Intro to Designing for Voice
What you need to know to start designing voice user interfaces
Voice User Interfaces have finally arrived. The technology has reached a tipping point of being good enough in recent years. Depending on the market, takeoff for systems making heavy use of the technology is either in full swing or right around the corner. Whatever implications and predictions you believe in for how big or important they are going to be, it’s a new mode of interaction that is going to enhance communication with pretty much all connected devices.
There is a high chance, depending on your product and it’s contexts of use, that voice will enhance or even replace your visual UI in the near future. In fact, most products will offer many modes of interaction as gateways for the service, some may be screen-based, some just voice, and some a mix of the two.
We at USEEDS are fully aware that voice interaction is going to have a profound impact on any digital service. And subsequently on anyone working on these services and products. Being ready for the imminent future of ambient computing, as a designer, means being able to present relevant content through the means, media and modalities that fit the users situational and timely context in any given moment.
This, in a way, can be seen as the ultimate responsive design. It’s not about choosing voice for the sake of itself, but rather to always be ready with the best mode of interaction for a given use case.
That’s why in the past months, as well as the ones ahead, my main focus at work is on designing for voice interaction. While I’m super excited about this, getting started in a field you know close to nothing about can feel a bit overwhelming at first. I’ve gotten into the groove a bit now and can confidently tell you that it’s still really exciting and an incredible challenge, but not nearly as scary as it seems at first. In order to give anyone an easy intro to the field and wet your appetite for more, I’ve put together a brief overview of the most important things to know when you want to start designing for voice.

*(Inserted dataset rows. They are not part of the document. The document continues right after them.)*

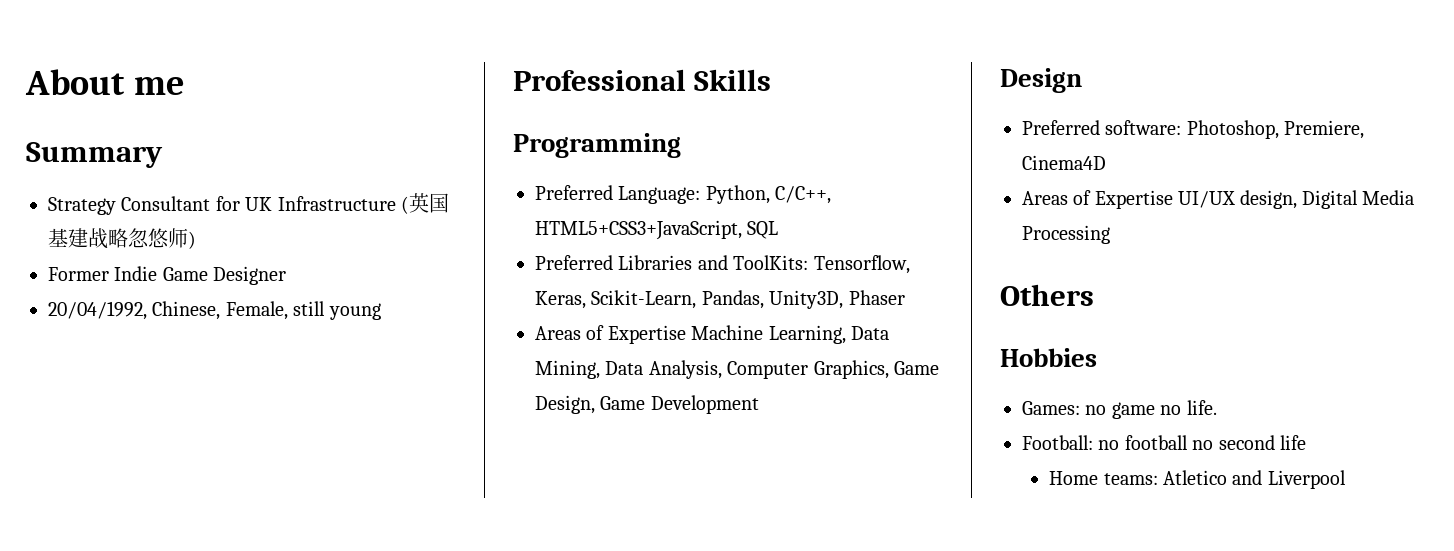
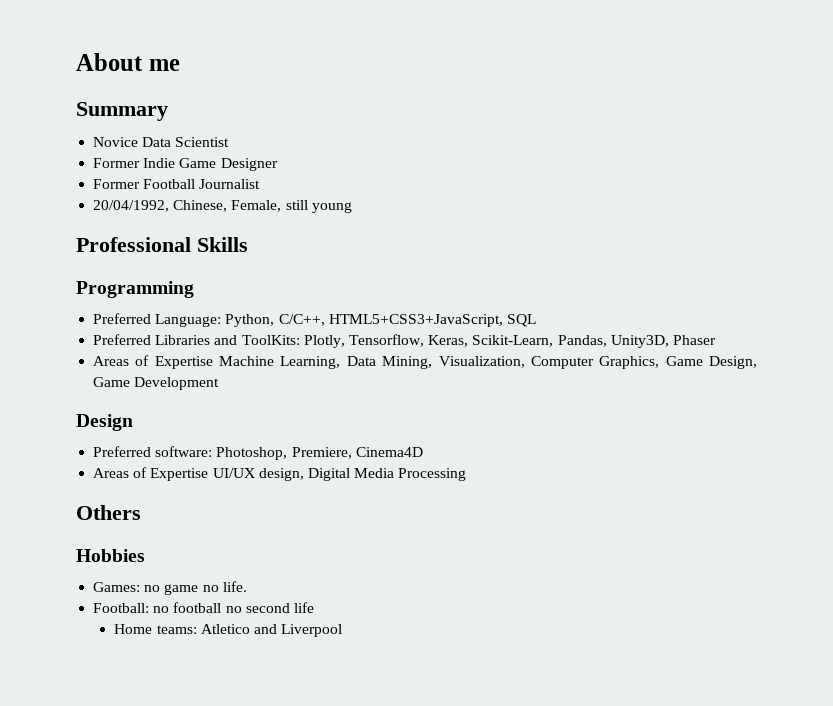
- Strategy Consultant for UK Infrastructure (英国基建战略忽悠师)
+ Novice Data Scientist
+ Former Football Journalist
- Preferred Libraries and ToolKits: Tensorflow, Keras, Scikit-Learn, Pandas, Unity3D, Phaser
+ Preferred Libraries and ToolKits: Plotly, Tensorflow, Keras, Scikit-Learn, Pandas, Unity3D, Phaser
- Areas of Expertise Machine Learning, Data Mining, Data Analysis, Computer Graphics, Game Design, Game Development
+ Areas of Expertise Machine Learning, Data Mining, Visualization, Computer Graphics, Game Design, Game Development

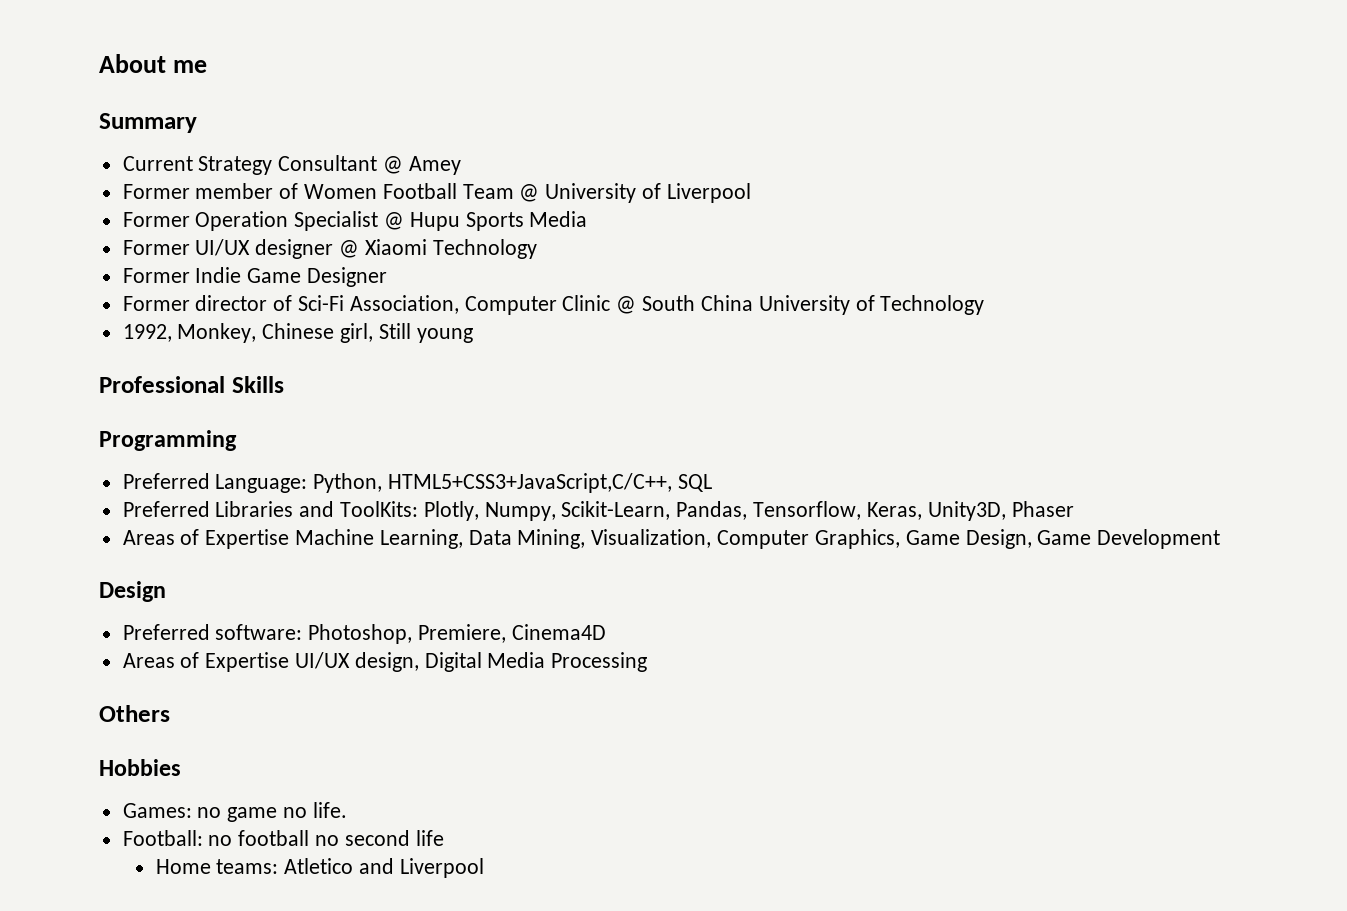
- Novice Data Scientist
+ Current Strategy Consultant @ Amey
+ Former member of Women Football Team @ University of Liverpool
+ Former Operation Specialist @ Hupu Sports Media
+ Former UI/UX designer @ Xiaomi Technology
- Former Football Journalist
- 20/04/1992, Chinese, Female, still young
+ Former director of Sci-Fi Association, Computer Clinic @ South China University of Technology
+ 1992, Monkey, Chinese girl, Still young
- Preferred Language: Python, C/C++, HTML5+CSS3+JavaScript, SQL
+ Preferred Language: Python, HTML5+CSS3+JavaScript,C/C++, SQL
- Preferred Libraries and ToolKits: Plotly, Tensorflow, Keras, Scikit-Learn, Pandas, Unity3D, Phaser
+ Preferred Libraries and ToolKits: Plotly, Numpy, Scikit-Learn, Pandas, Tensorflow, Keras, Unity3D, Phaser

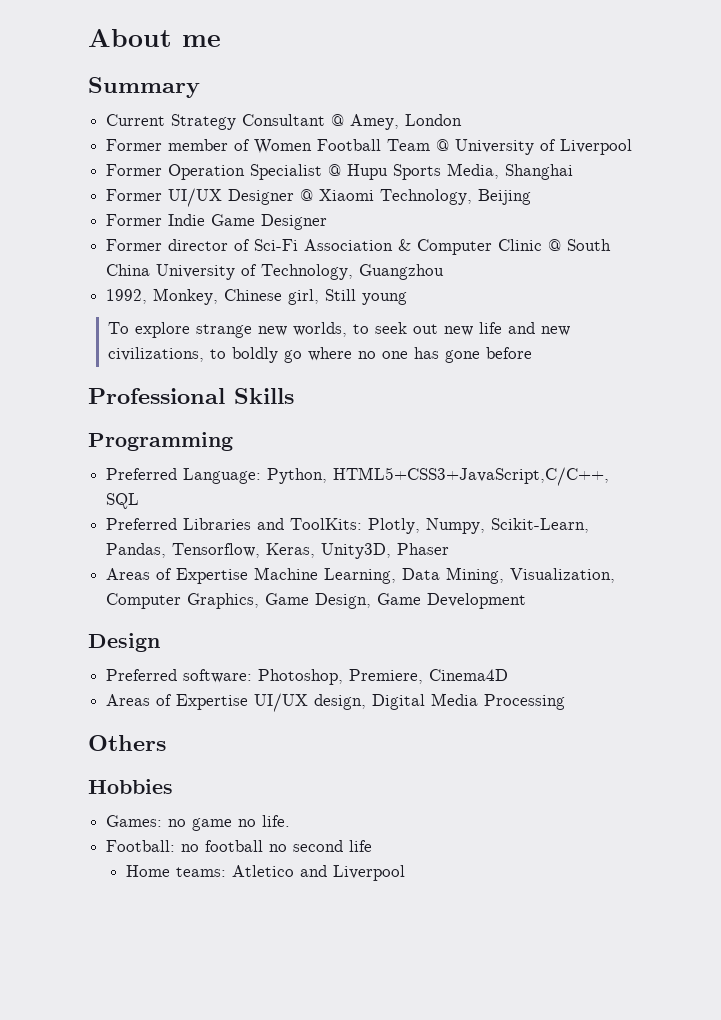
- Current Strategy Consultant @ Amey
+ Current Strategy Consultant @ Amey, London
- Former Operation Specialist @ Hupu Sports Media
+ Former Operation Specialist @ Hupu Sports Media, Shanghai
- Former UI/UX designer @ Xiaomi Technology
+ Former UI/UX Designer @ Xiaomi Technology, Beijing
- Former director of Sci-Fi Association, Computer Clinic @ South China University of Technology
+ Former director of Sci-Fi Association & Computer Clinic @ South China University of Technology, Guangzhou
+ To explore strange new worlds, to seek out new life and new civilizations, to boldly go where no one has gone before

Structure of Voice Platforms
You could, of course, start by building your own AI assistant. But for the sake of simplicity and applicability, we are going to focus on piggybacking on existing platforms from major players. Amazon, Google, Apple and Microsoft all have their own voice assistant that they are trying to spread far and wide. By building apps on their platforms, we can make use of their built-in smarts, huge scale for distribution and continuously improving system. Plus, in efforts to persuade you to build for their platform, each is giving you tools to make getting started easy as pie.
Before you can get going, though, it is important to understand — roughly — how these voice platforms are structured. Bear with me here, it’s not that complicated. There are three parts to the system. The device you’re talking to down on earth, plus two layers for handling data in the cloud.
The device that is used for the voice assistant — no matter if its a dedicated speaker in your home, your smartphone, TV, fridge, car or whatever — acts as nothing more than a mic, a speaker and a small processor for hotword detection. Once the user activates it and speaks their command, the device sends it to the assistant service in the cloud. The assistant layer takes care of all the heavy lifting, things like voice transcription, natural language understanding, etc. and delegating to other services. Once it figures out a command is meant for your app, it transcribes the voice input into a string and sends it over to your app. The app uses this input to do whatever it does — calculate something or grab some more information — and finally composes a fitting reply to present to the user. The app sends this reply off to the assistant, which in turn sends it back to your device. The device then, you guessed it, spits out the reply and eagerly awaits its next instructions.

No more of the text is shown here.